__Task objective__
The records are to be repeated in full, with the images removed.

__Supplied records__
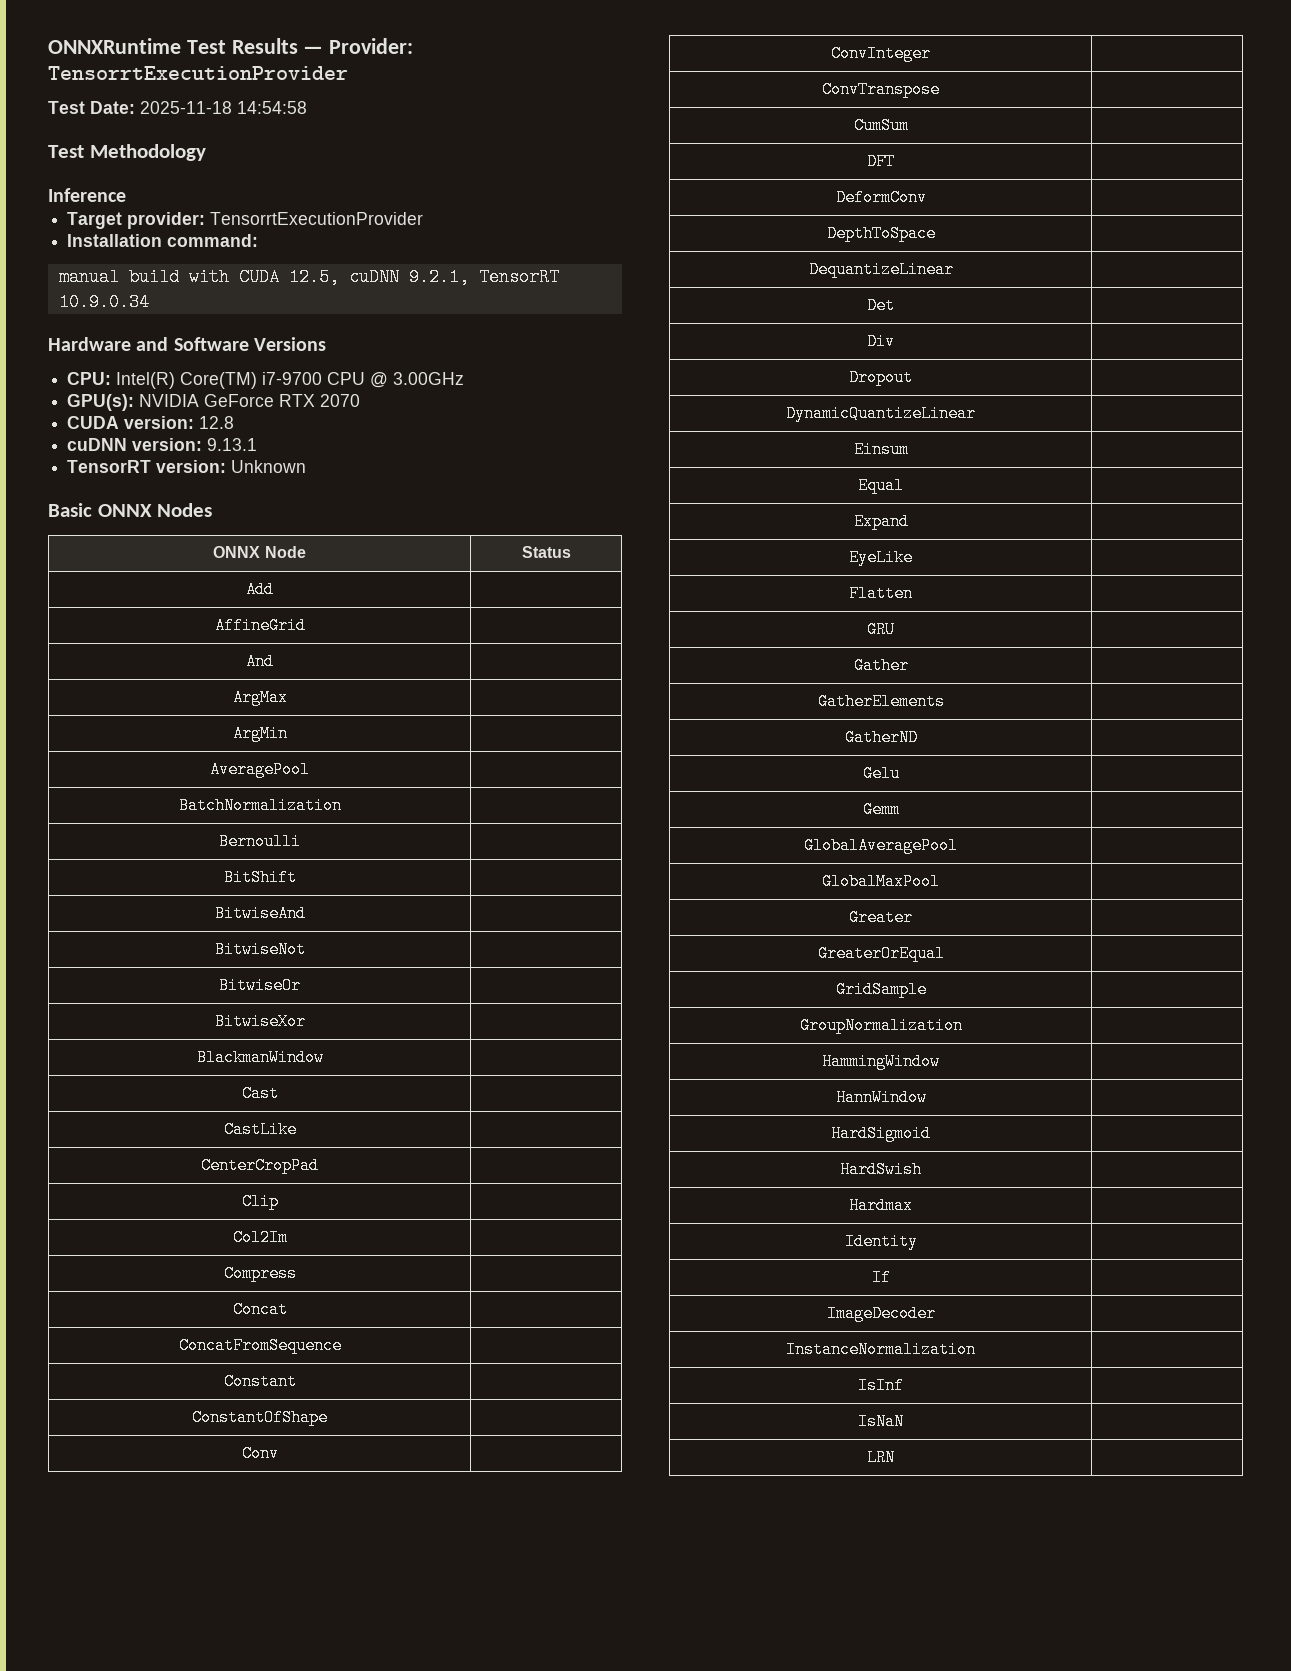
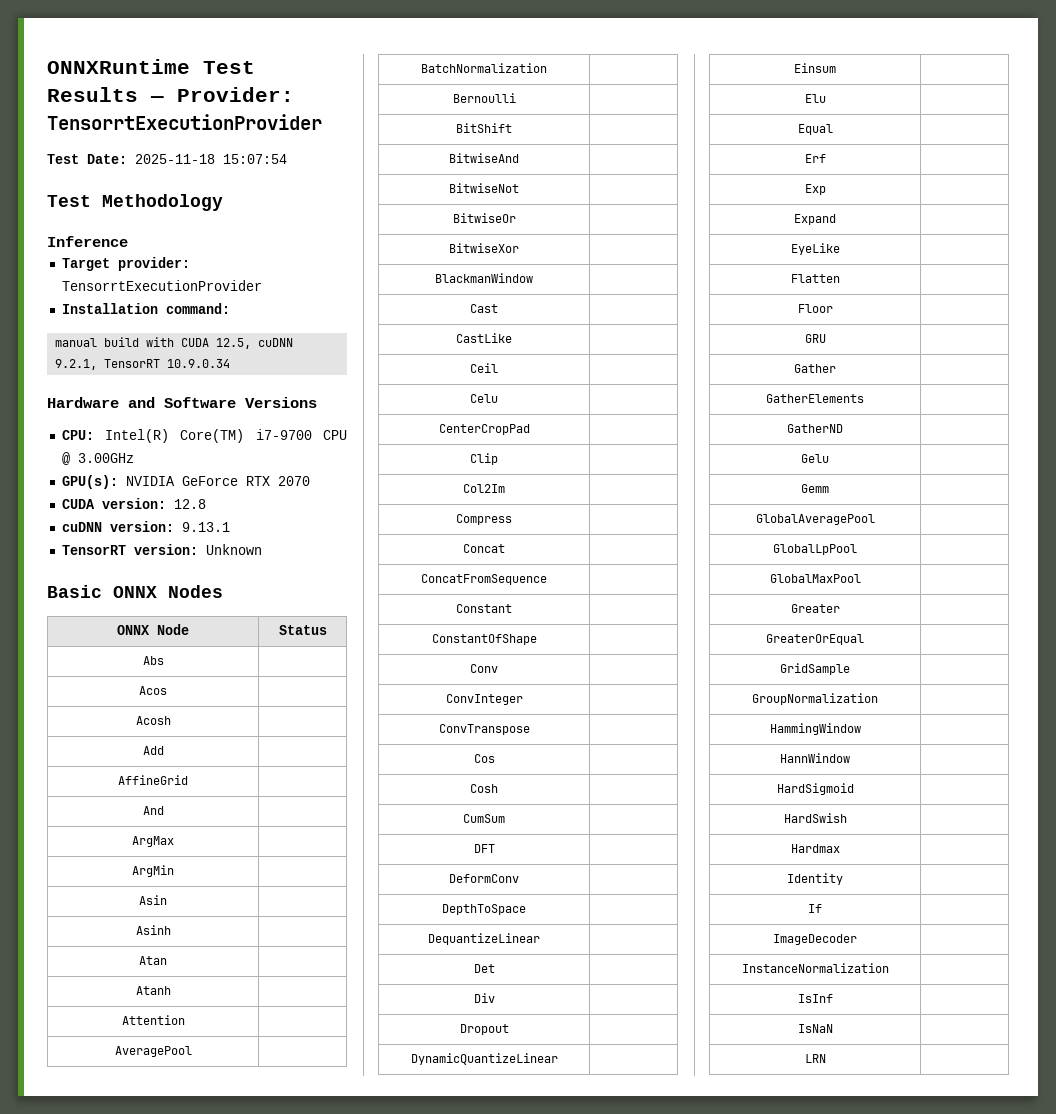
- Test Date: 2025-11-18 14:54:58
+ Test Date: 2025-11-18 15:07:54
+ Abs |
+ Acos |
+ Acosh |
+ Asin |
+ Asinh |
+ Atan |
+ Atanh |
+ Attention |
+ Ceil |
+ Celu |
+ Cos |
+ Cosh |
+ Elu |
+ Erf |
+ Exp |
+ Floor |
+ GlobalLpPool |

__Task solution__
- Test Date: 2025-11-18 14:54:58
+ Test Date: 2025-11-18 15:07:54
+ Abs |
+ Acos |
+ Acosh |
+ Asin |
+ Asinh |
+ Atan |
+ Atanh |
+ Attention |
+ Ceil |
+ Celu |
+ Cos |
+ Cosh |
+ Elu |
+ Erf |
+ Exp |
+ Floor |
+ GlobalLpPool |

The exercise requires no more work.